Other highlights over the course of the full-day tour included the following:
– 1 pair Wood Ducks, Legion Pond, Kittery.
– Fort Foster: 1 “Western” Palm Warbler, 2 “Eastern” Palm Warblers, 6 Brant, 15 Hermit Thrushes, 1 Brown Thrasher, 1 Red-bellied Woodpecker, 2 Carolina Wrens, 32 Great Cormorants…
– Seapoint Beach, Kittery: 1 Saltmarsh Sparrow* (see photos and notes below), 1 Common Yellowthroat, 1 Eastern Towhee, 2 Long-tailed Ducks (FOF)…
– 1 Gray Catbird, Rte 103, Kittery.
– 1 Nashville Warbler (late), 1 Indigo Bunting (late), 2 Carolina Wrens, etc, Beach Plum Farm, Kittery.
– 24 Pectoral Sandpipers, 1 White-rumped Sandpiper, 3 Dunlin, 10+ Greater Yellowlegs, Harbor Road, Wells.
– 4 Semipalmated Plover (late), Community Park, Wells.

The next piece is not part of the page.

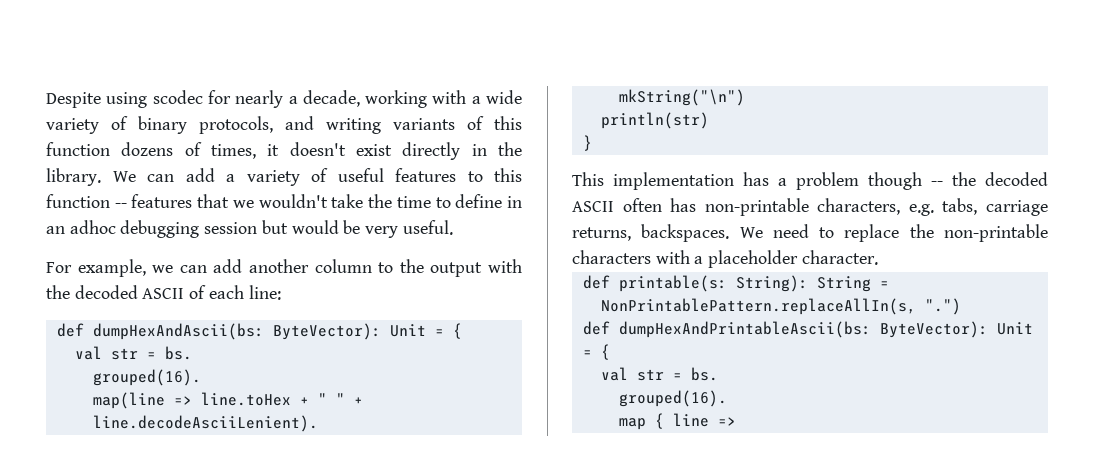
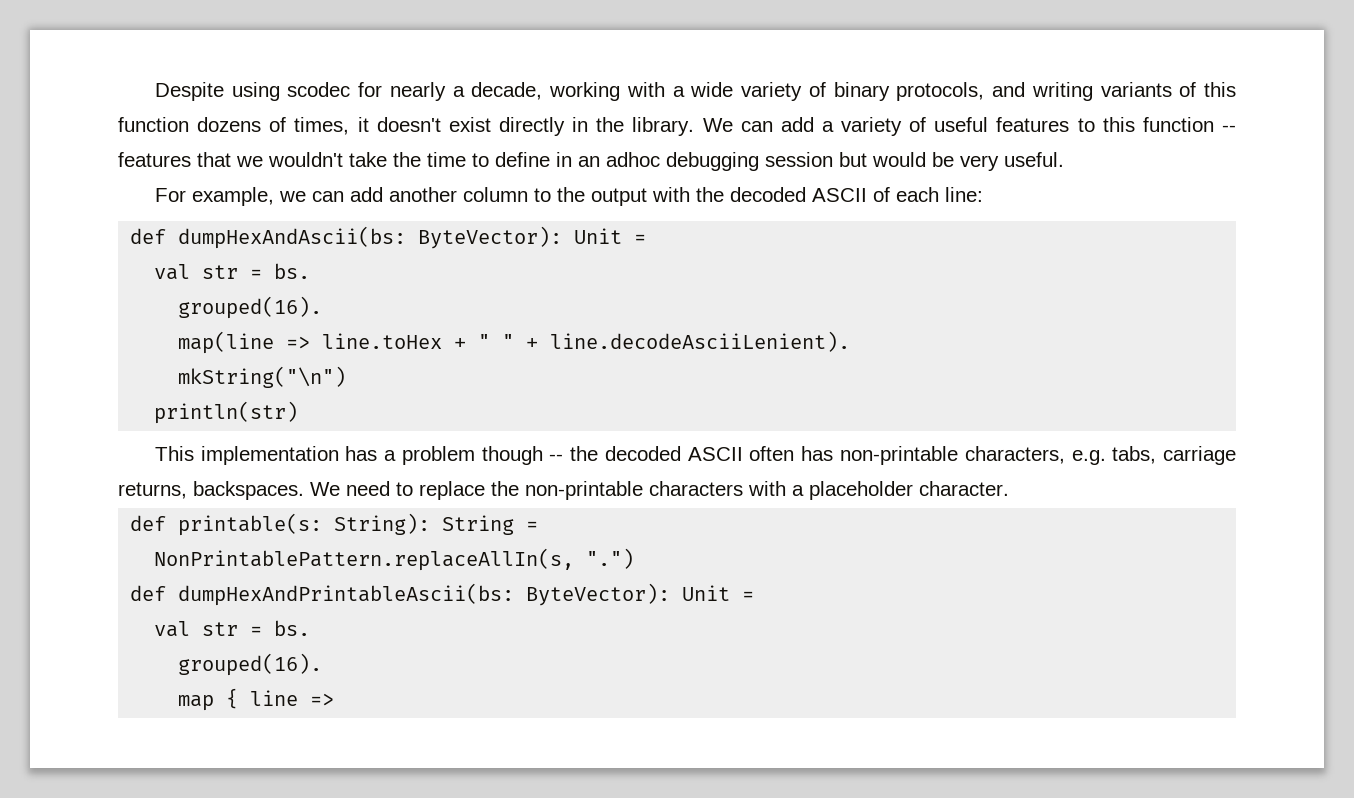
[452,323,462,339] { -> (647, 239) none
[582,135,592,151] // } -> (299, 412) none
[600,344,610,360] { -> (755, 596) none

Now, about that Saltmarsh Sparrow – which I admittedly called an “Interior” Nelson’s Sparrow in the field… Expecting to see an “Interior” Nelson’s Sparrow based on the timing, micro-habitat, and behavior, I reached for my camera before I fully studied the bird. After firing off some photos, and making sure everyone got on the bird, it took off and we never saw it again. Although I mentioned that the malar looked “quite dark,” I didn’t second-guess the call until I looked at photos on the computer this afternoon. Yeah, it’s a Saltie. The malar is not only dark and distinct, but it frames a clear white throat. The breast streaking is dark and extensive, the bill has a fleshy-pink cast, and it is simply too long-billed for an “Interior” (subspecies alterus or nelsoni; I don’t believe they are identifiable in the field). As a final clincher, note the fine streaks towards the rear half of the supercilium. Behavior and timing wise: odd for a Saltmarsh. Plumage: essentially textbook for a Saltmarsh. Therefore, “After further review, the call (in) the field is overturned.”